Record excerpts START

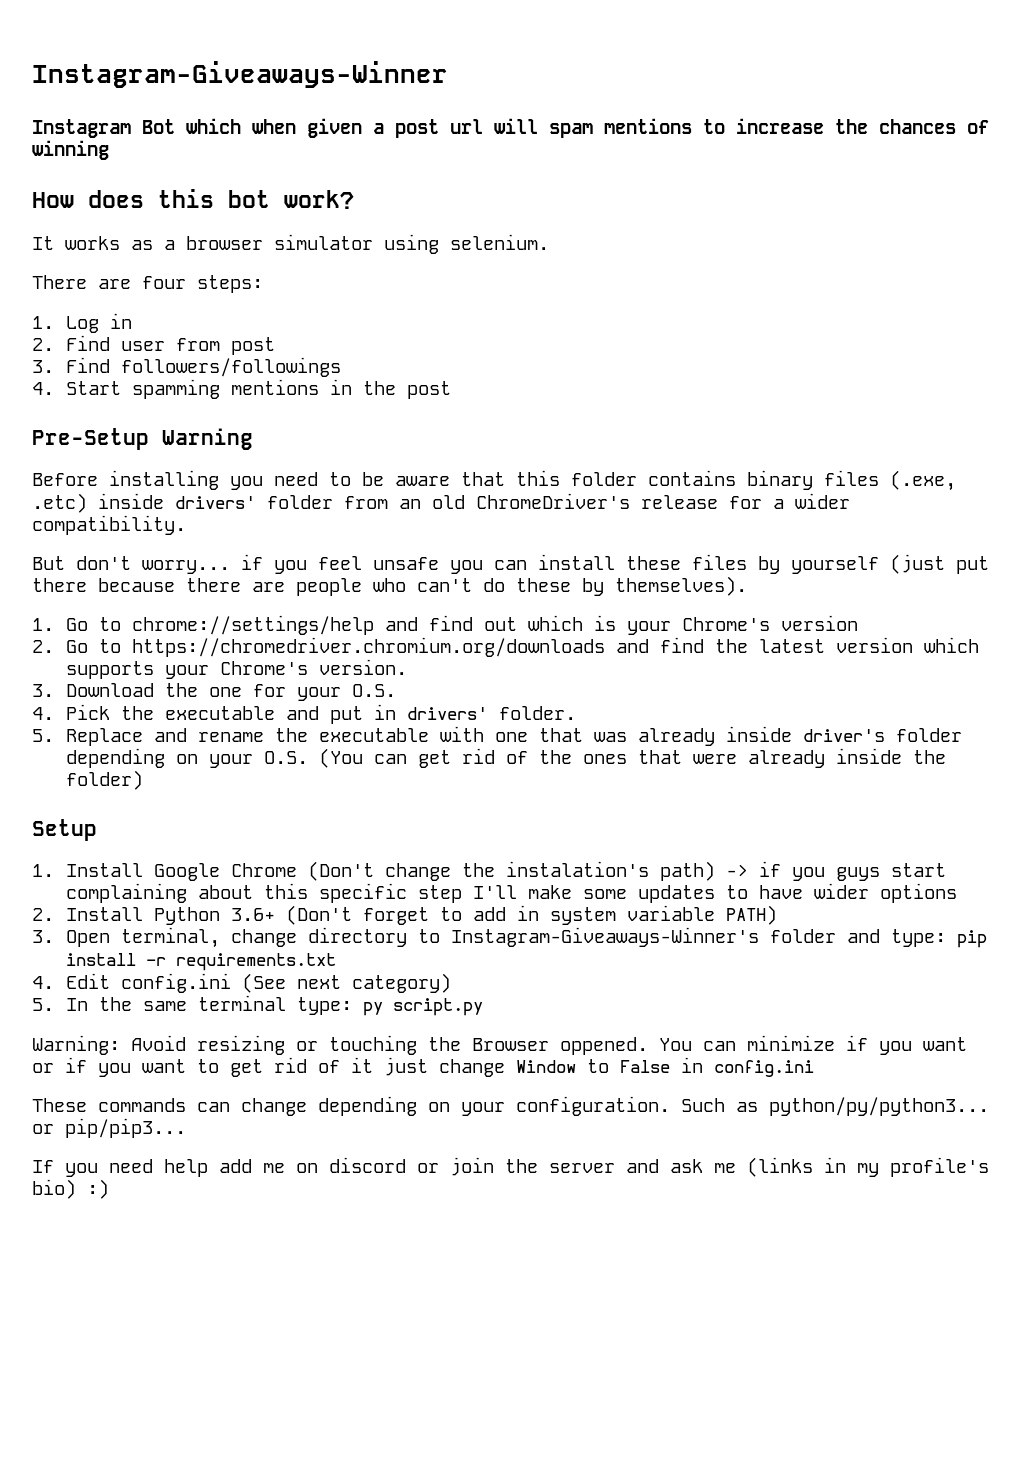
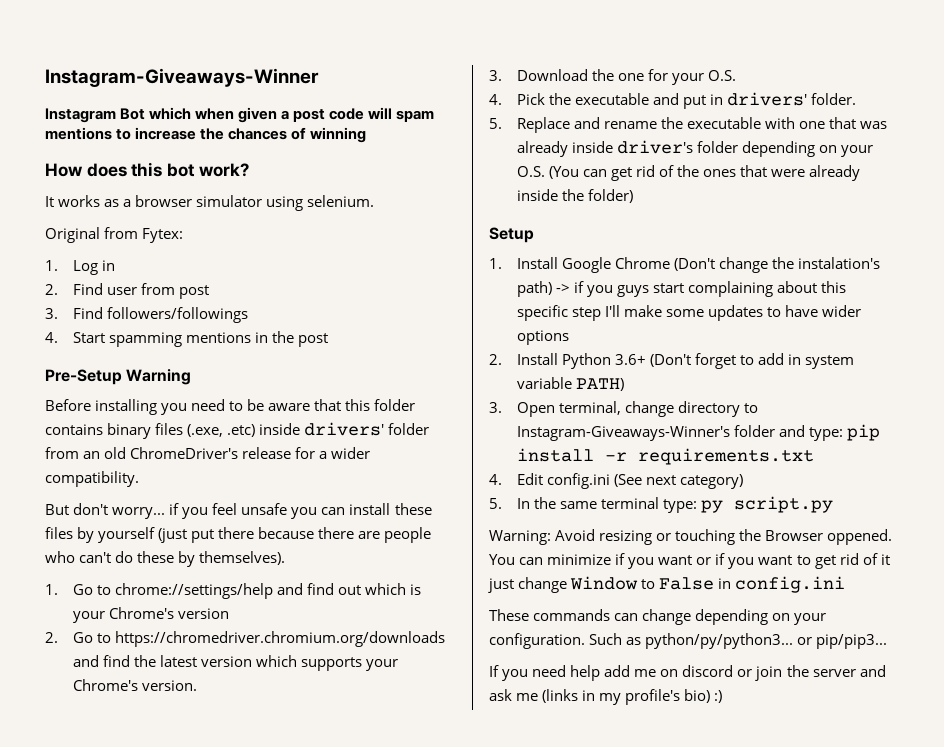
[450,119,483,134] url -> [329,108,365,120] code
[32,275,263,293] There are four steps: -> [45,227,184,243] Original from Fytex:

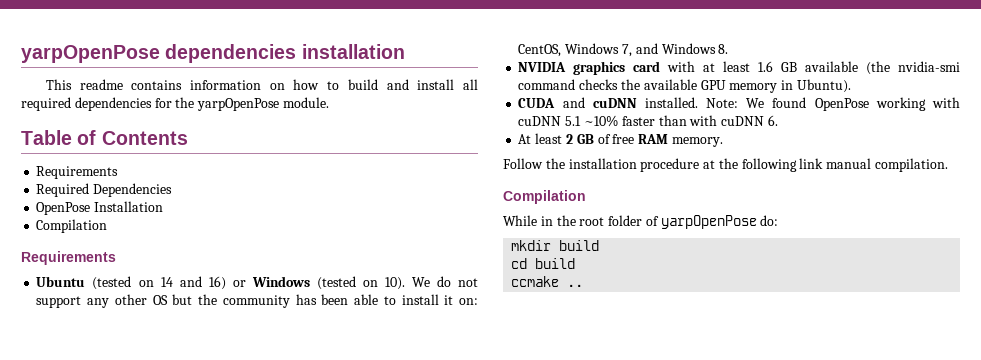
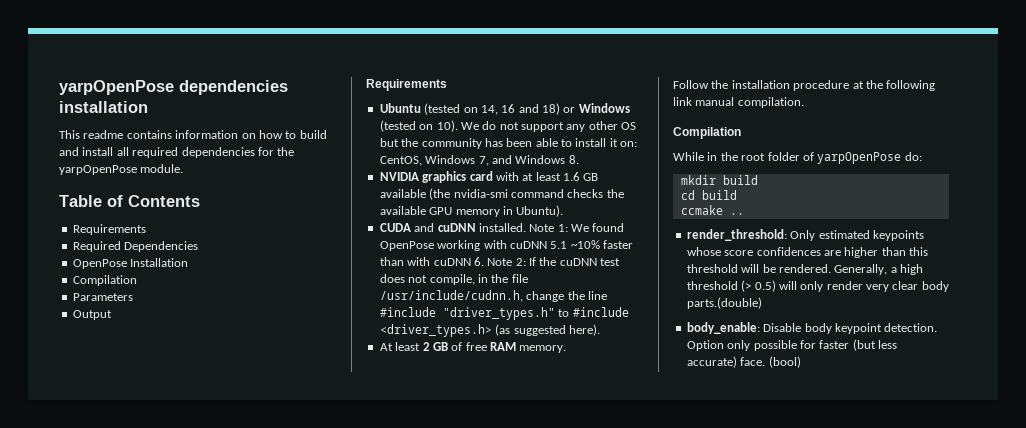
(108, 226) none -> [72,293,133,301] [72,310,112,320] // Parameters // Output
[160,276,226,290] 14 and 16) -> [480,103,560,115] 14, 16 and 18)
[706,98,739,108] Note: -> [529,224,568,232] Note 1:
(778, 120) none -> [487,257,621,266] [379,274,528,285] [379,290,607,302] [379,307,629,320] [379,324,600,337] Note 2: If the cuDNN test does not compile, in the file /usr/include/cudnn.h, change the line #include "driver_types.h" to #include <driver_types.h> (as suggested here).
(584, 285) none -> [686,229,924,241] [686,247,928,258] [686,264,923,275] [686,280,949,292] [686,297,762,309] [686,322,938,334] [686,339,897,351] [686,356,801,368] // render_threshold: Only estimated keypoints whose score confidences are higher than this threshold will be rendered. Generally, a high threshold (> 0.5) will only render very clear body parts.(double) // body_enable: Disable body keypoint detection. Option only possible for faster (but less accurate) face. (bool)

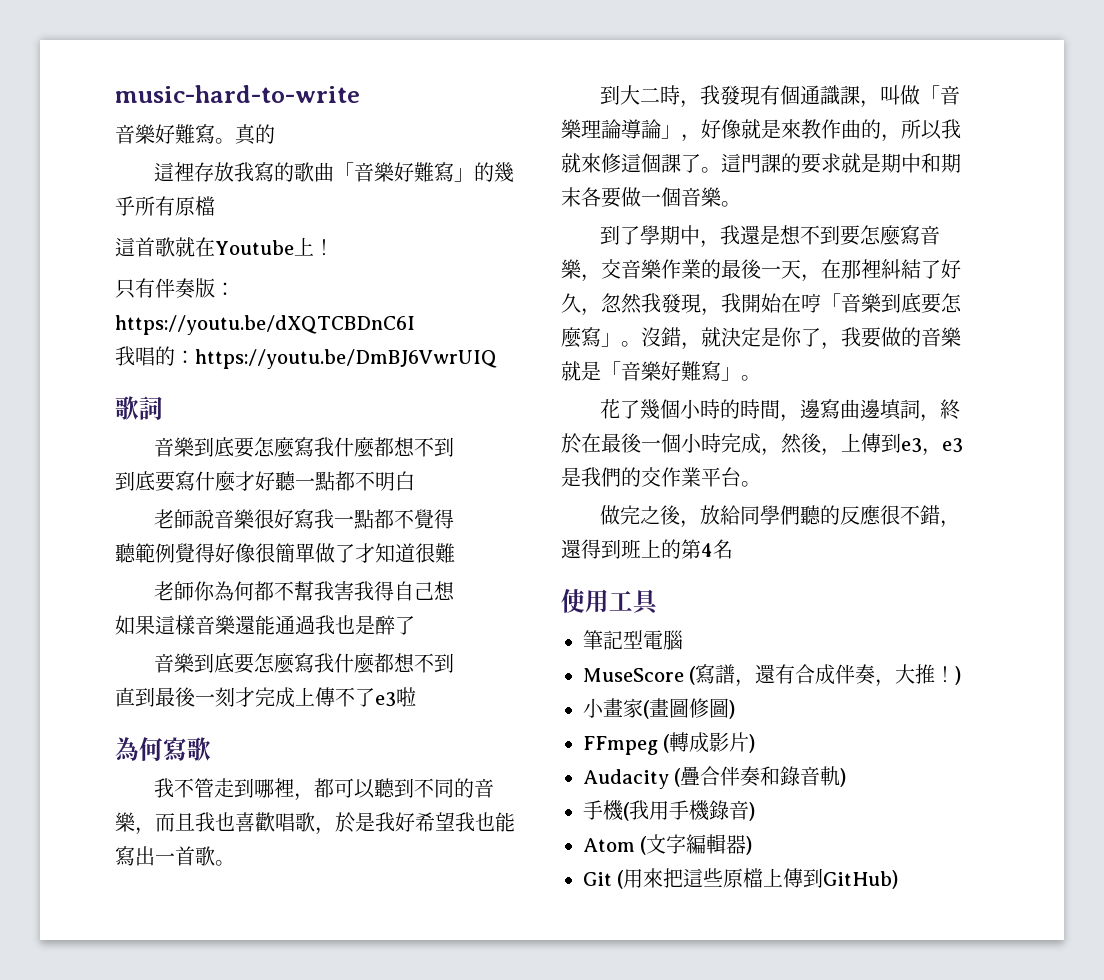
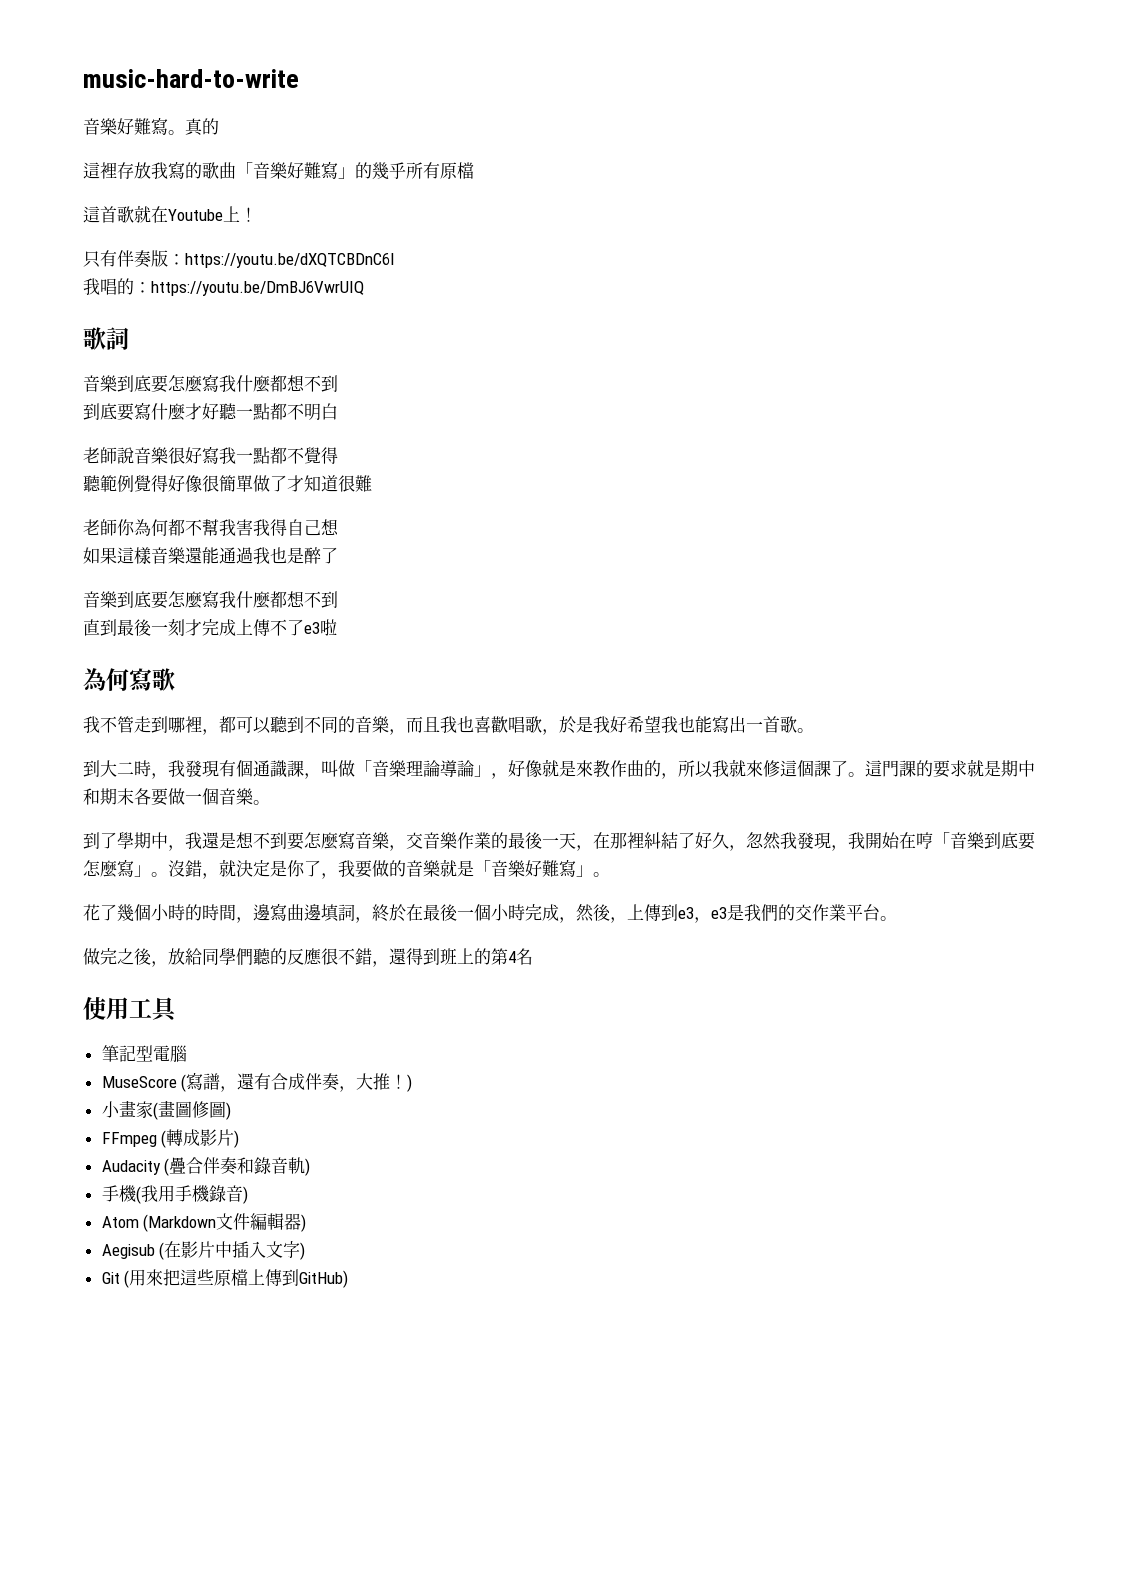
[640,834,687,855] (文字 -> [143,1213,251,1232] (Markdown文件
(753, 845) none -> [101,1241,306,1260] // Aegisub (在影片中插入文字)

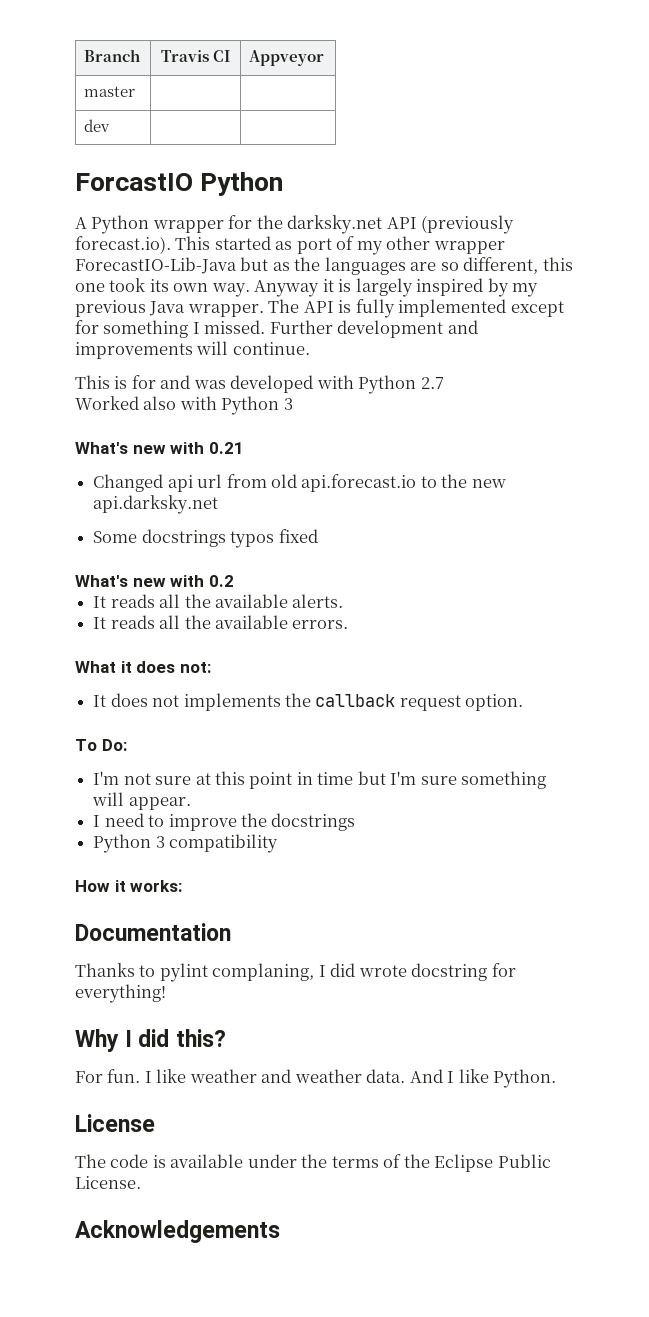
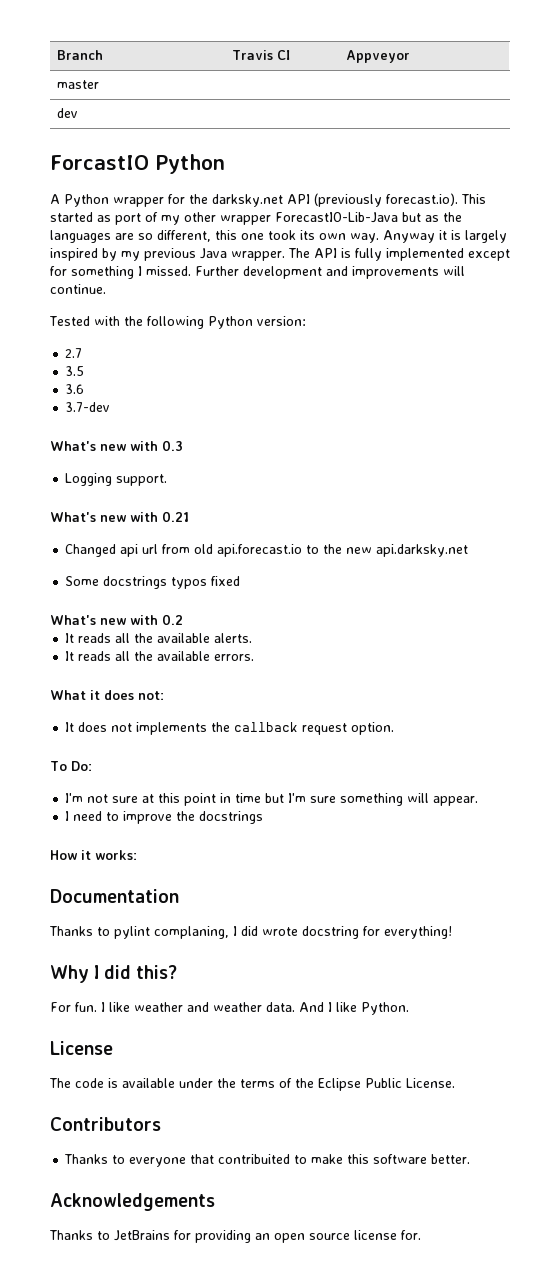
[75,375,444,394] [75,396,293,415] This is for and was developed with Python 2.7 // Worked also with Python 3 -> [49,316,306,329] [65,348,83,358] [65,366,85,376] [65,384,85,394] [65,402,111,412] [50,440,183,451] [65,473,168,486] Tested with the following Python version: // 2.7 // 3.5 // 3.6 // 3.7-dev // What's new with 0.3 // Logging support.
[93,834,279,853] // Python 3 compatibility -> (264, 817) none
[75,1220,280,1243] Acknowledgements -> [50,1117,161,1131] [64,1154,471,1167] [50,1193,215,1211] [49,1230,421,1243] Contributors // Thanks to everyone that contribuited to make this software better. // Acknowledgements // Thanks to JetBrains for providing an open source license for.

Record excerpts END

Filter the entries above and return only the lines holding "Python".

Solution for this problem:
[75,375,444,394] [75,396,293,415] This is for and was developed with Python 2.7 // Worked also with Python 3 -> [49,316,306,329] [65,348,83,358] [65,366,85,376] [65,384,85,394] [65,402,111,412] [50,440,183,451] [65,473,168,486] Tested with the following Python version: // 2.7 // 3.5 // 3.6 // 3.7-dev // What's new with 0.3 // Logging support.
[93,834,279,853] // Python 3 compatibility -> (264, 817) none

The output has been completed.